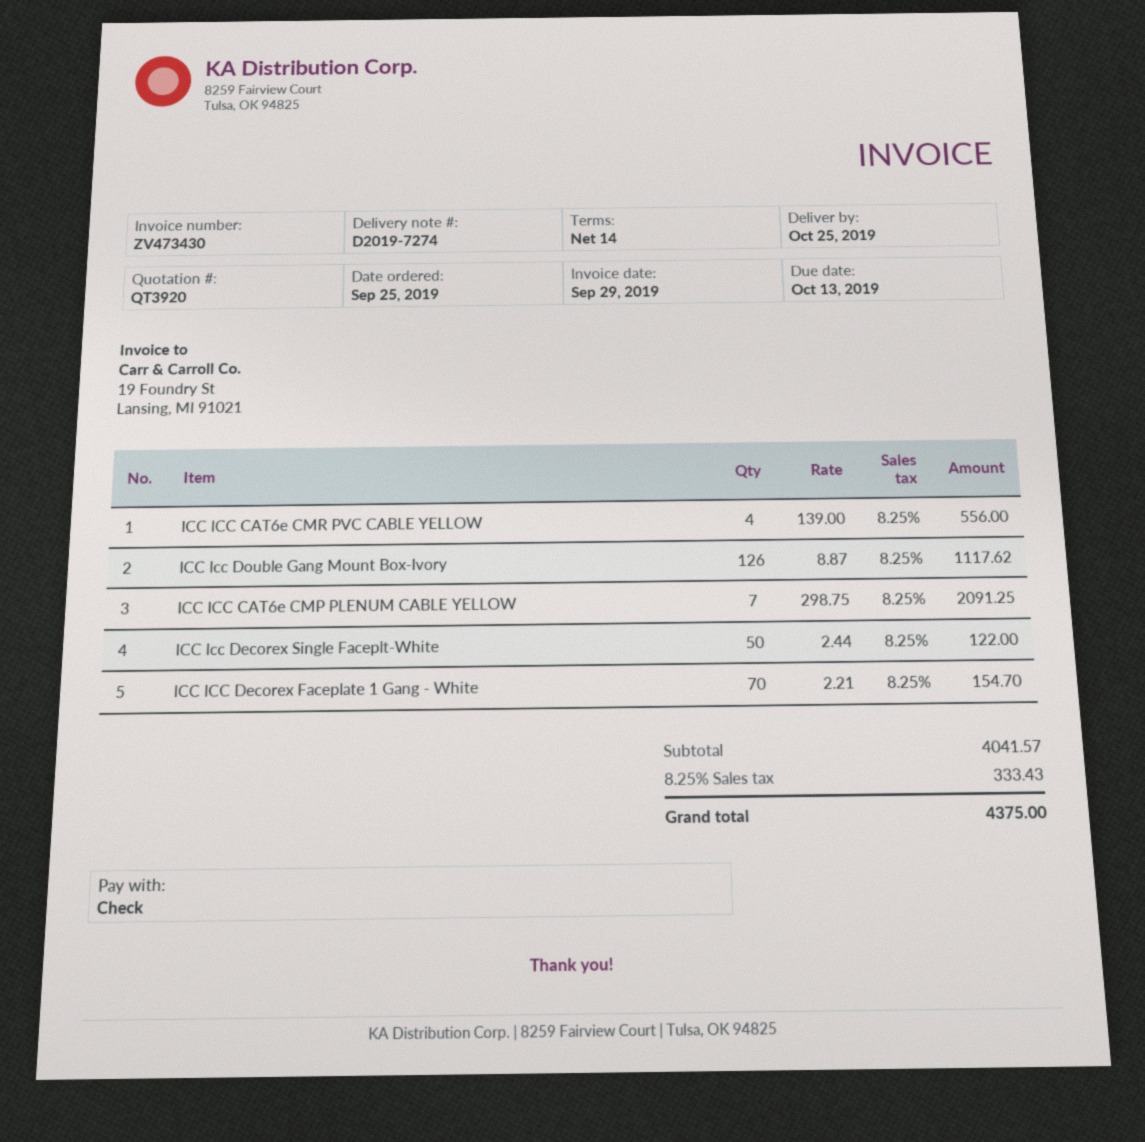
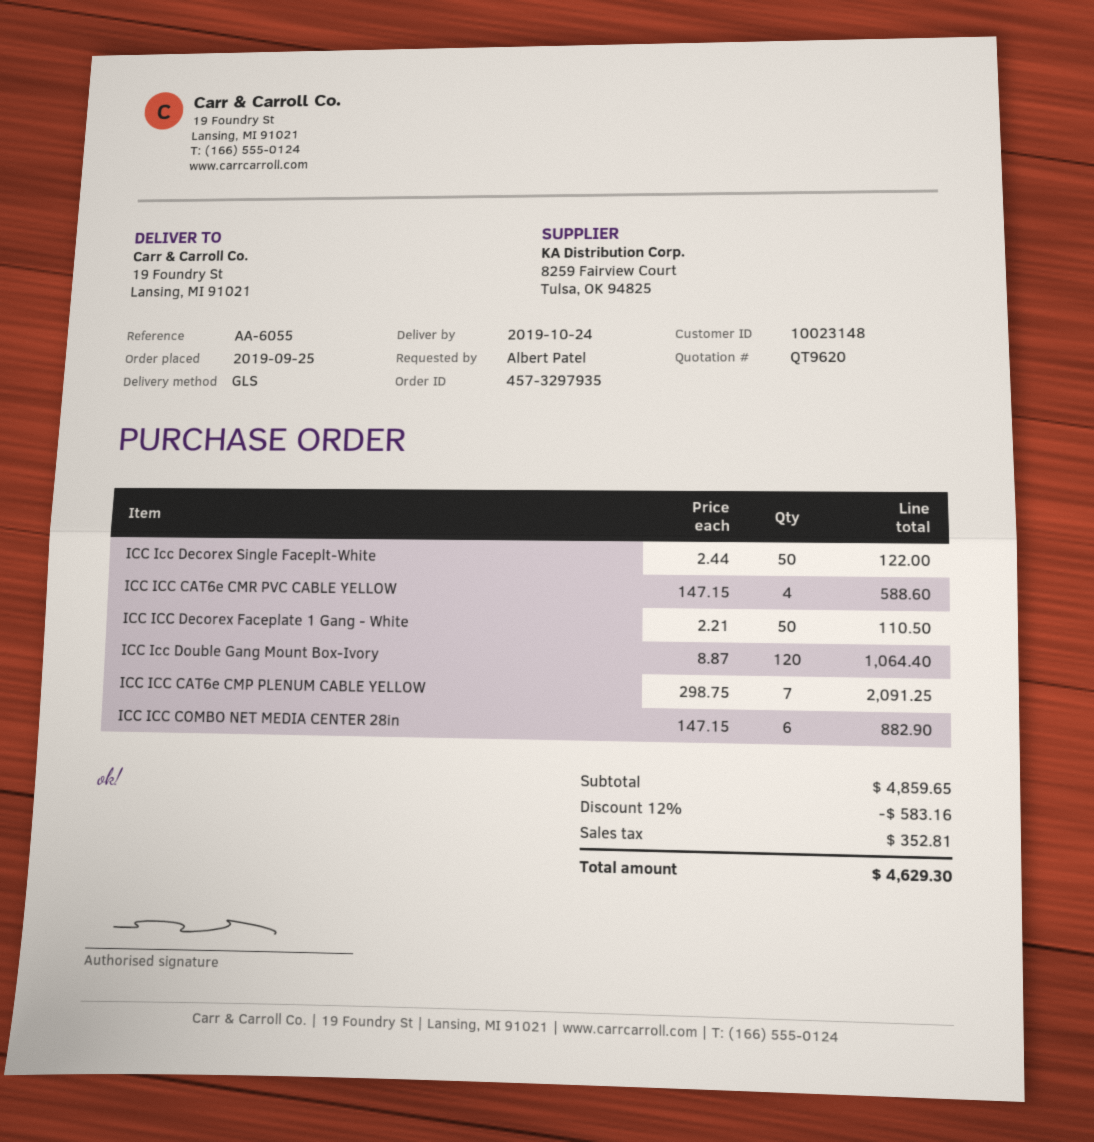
quote number: QT3920 -> QT9620
delivery date: 2019-10-25 -> 2019-10-24
ICC ICC CAT6e CMR PVC CABLE YELLOW: 4 x 139.00 = 556.00 -> 4 x 147.15 = 588.60
ICC Icc Double Gang Mount Box-Ivory: 126 x 8.87 = 1117.62 -> 120 x 8.87 = 1064.40
ICC ICC Decorex Faceplate 1 Gang - White: 70 x 2.21 = 154.70 -> 50 x 2.21 = 110.50
ICC ICC COMBO NET MEDIA CENTER 28in: none -> 6 x 147.15 = 882.90
subtotal: 4041.57 -> 4859.65
discount: none -> 12% = 583.16
tax: 333.43 -> 352.81
total: 4375.00 -> 4629.30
○ ○ ○ ○
Problem details: Within the entries, find all lines holding "Gang" and copy each one.

Answer:
ICC Icc Double Gang Mount Box-Ivory: 126 x 8.87 = 1117.62 -> 120 x 8.87 = 1064.40
ICC ICC Decorex Faceplate 1 Gang - White: 70 x 2.21 = 154.70 -> 50 x 2.21 = 110.50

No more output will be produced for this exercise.